---------- Data for analysis ----------

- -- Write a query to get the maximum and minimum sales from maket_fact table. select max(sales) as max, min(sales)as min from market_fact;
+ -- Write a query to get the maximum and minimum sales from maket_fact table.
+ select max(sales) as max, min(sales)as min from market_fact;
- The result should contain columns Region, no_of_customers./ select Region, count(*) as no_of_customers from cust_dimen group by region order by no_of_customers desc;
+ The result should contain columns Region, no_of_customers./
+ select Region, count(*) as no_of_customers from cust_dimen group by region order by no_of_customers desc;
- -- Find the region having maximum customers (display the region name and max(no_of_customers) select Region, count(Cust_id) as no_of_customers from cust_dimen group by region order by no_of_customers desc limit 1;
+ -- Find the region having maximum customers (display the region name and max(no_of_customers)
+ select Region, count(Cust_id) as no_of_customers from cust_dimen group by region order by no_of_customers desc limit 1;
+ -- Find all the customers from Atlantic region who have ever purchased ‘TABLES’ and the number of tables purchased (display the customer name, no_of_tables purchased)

----------
---------- Data for analysis ----------

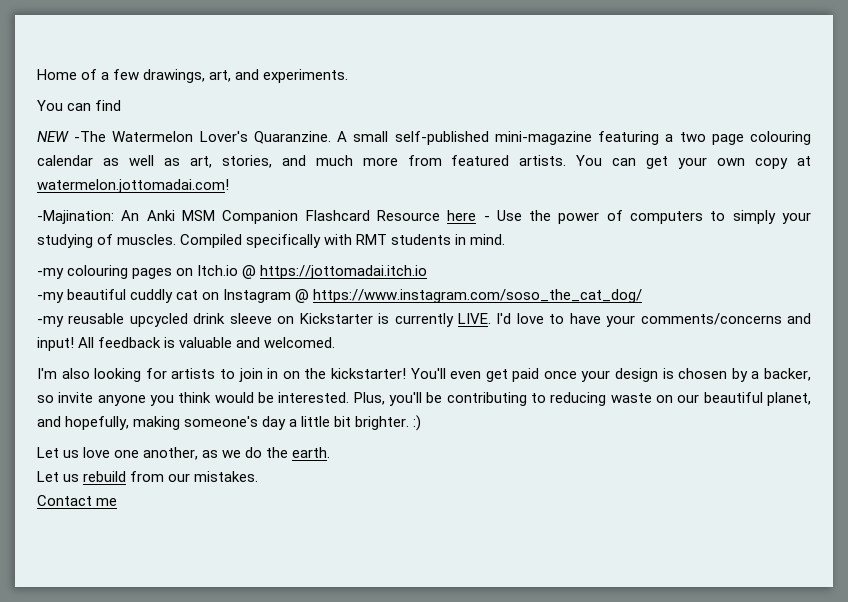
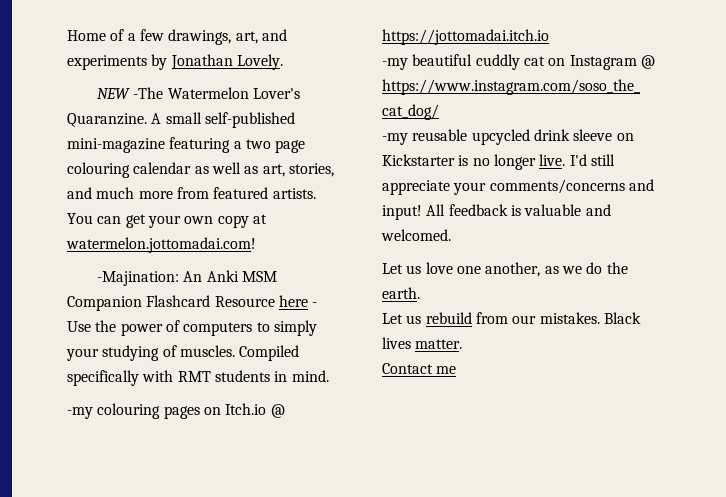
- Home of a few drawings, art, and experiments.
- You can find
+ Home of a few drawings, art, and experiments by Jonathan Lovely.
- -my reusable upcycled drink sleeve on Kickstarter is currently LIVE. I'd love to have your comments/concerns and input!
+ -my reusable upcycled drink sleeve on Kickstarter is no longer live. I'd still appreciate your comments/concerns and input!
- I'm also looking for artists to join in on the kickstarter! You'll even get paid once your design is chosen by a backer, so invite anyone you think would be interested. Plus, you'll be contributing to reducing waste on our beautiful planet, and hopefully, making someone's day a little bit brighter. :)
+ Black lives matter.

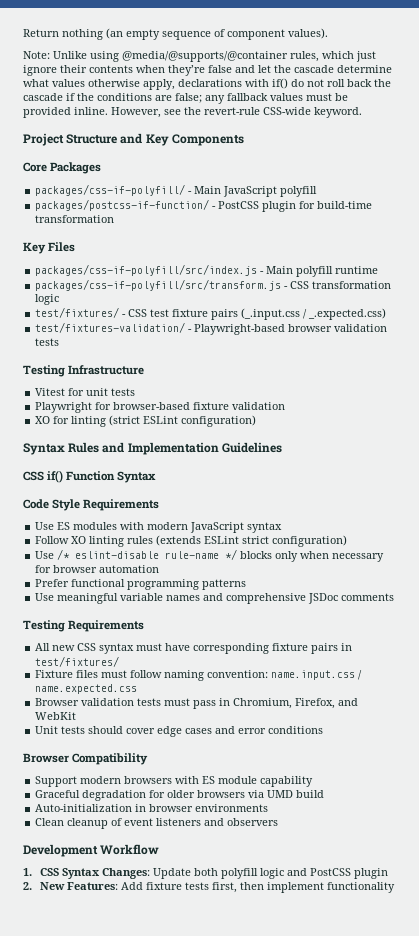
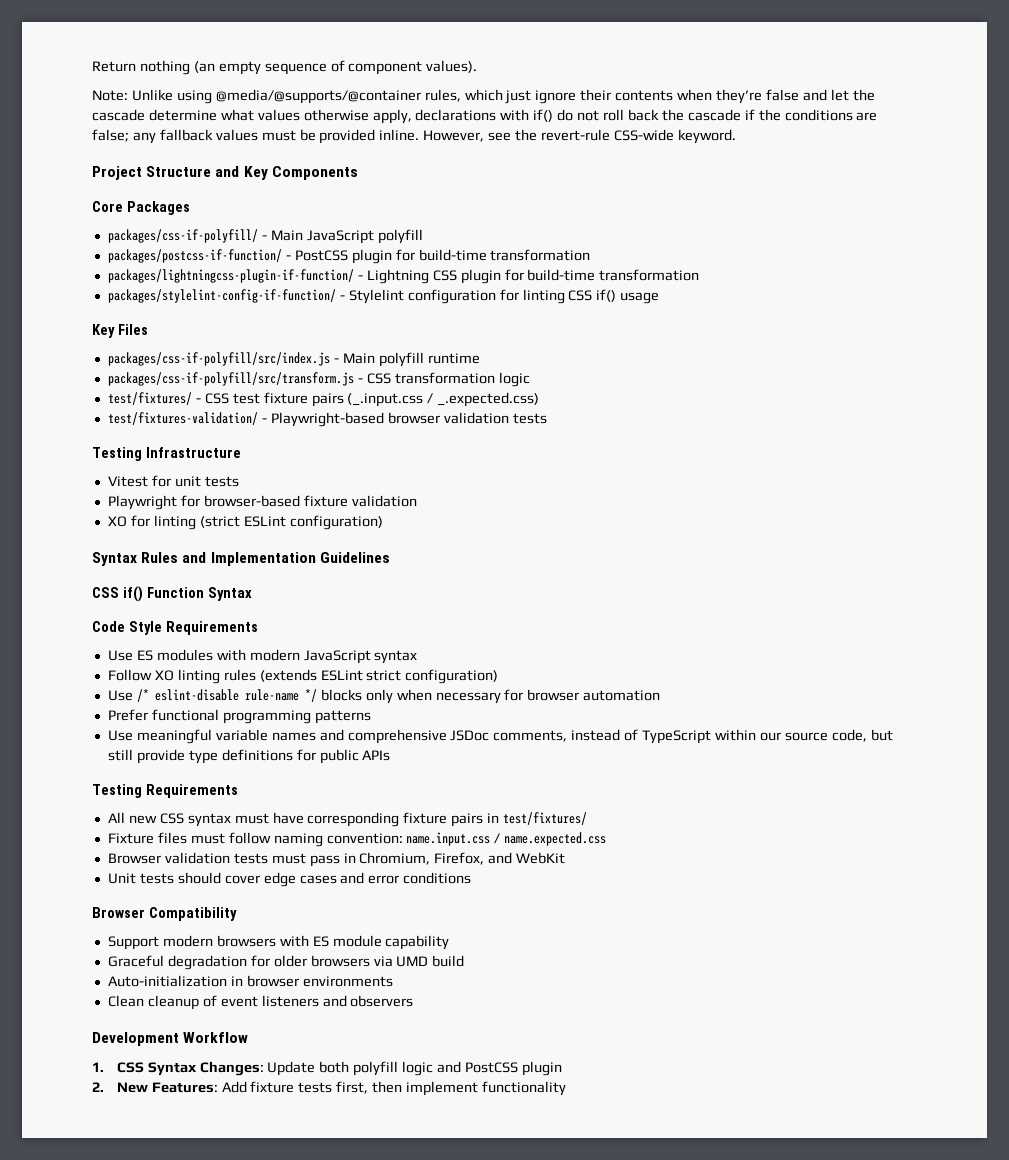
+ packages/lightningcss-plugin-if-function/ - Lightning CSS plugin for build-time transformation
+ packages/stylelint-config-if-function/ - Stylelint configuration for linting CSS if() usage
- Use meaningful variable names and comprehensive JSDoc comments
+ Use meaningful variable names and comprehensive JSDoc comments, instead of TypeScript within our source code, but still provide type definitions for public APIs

----------
---------- Data for analysis ----------

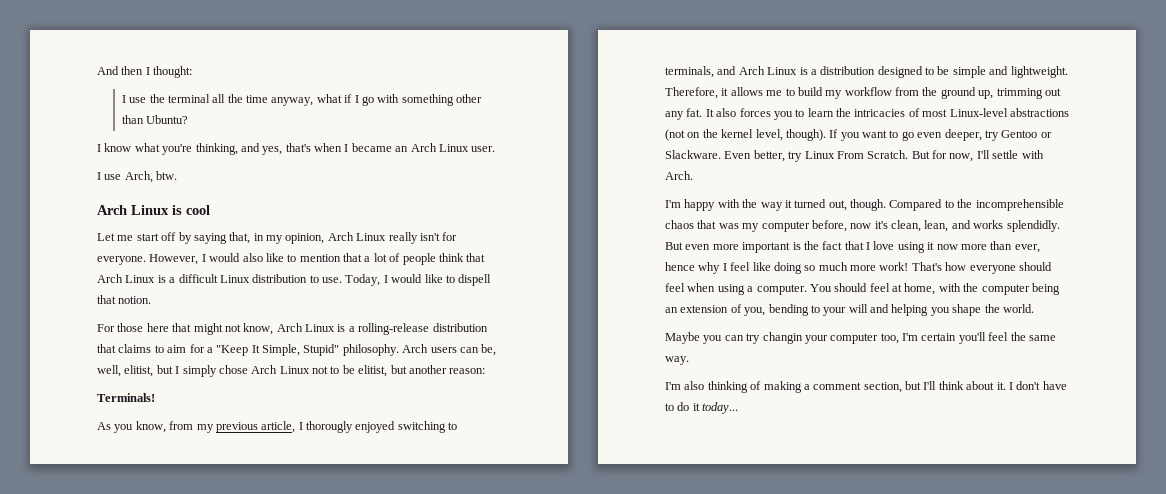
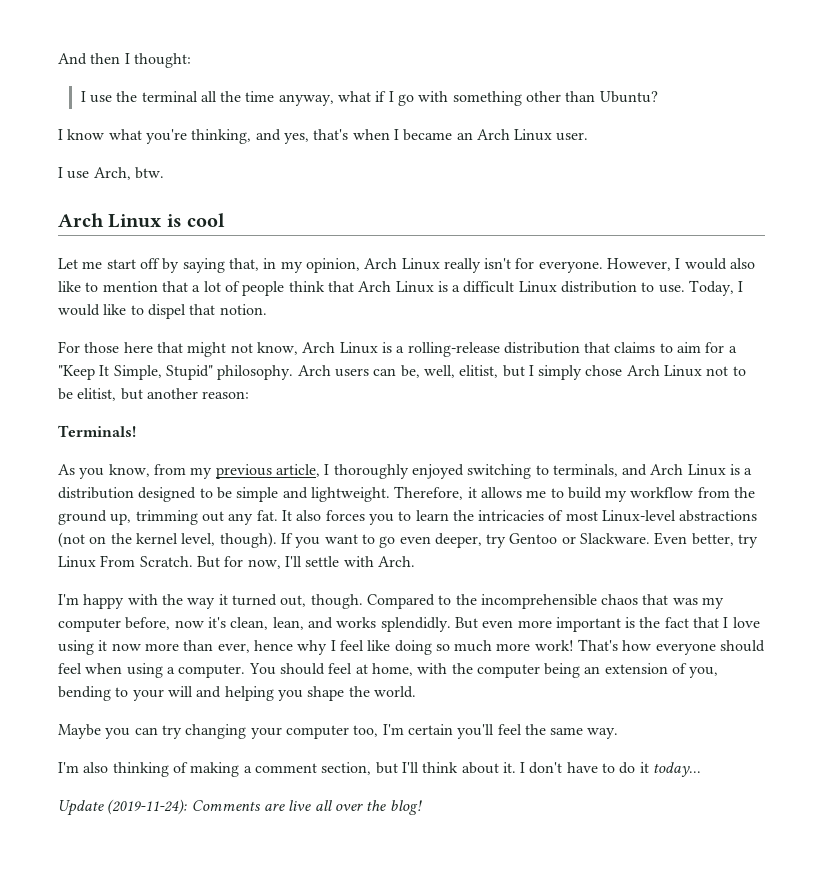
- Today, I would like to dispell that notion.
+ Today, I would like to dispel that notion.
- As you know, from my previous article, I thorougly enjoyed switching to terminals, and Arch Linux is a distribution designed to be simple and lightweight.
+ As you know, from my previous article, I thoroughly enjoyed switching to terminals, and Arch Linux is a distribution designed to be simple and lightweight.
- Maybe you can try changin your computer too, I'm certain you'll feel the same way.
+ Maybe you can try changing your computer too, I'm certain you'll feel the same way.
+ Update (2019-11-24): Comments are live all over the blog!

----------

• Task requirements
Please reproduce, exactly as they appear above, the lines from the line containing "can try changing" up to and including the line containing "over the blog!".

• Response to the task
+ Maybe you can try changing your computer too, I'm certain you'll feel the same way.
+ Update (2019-11-24): Comments are live all over the blog!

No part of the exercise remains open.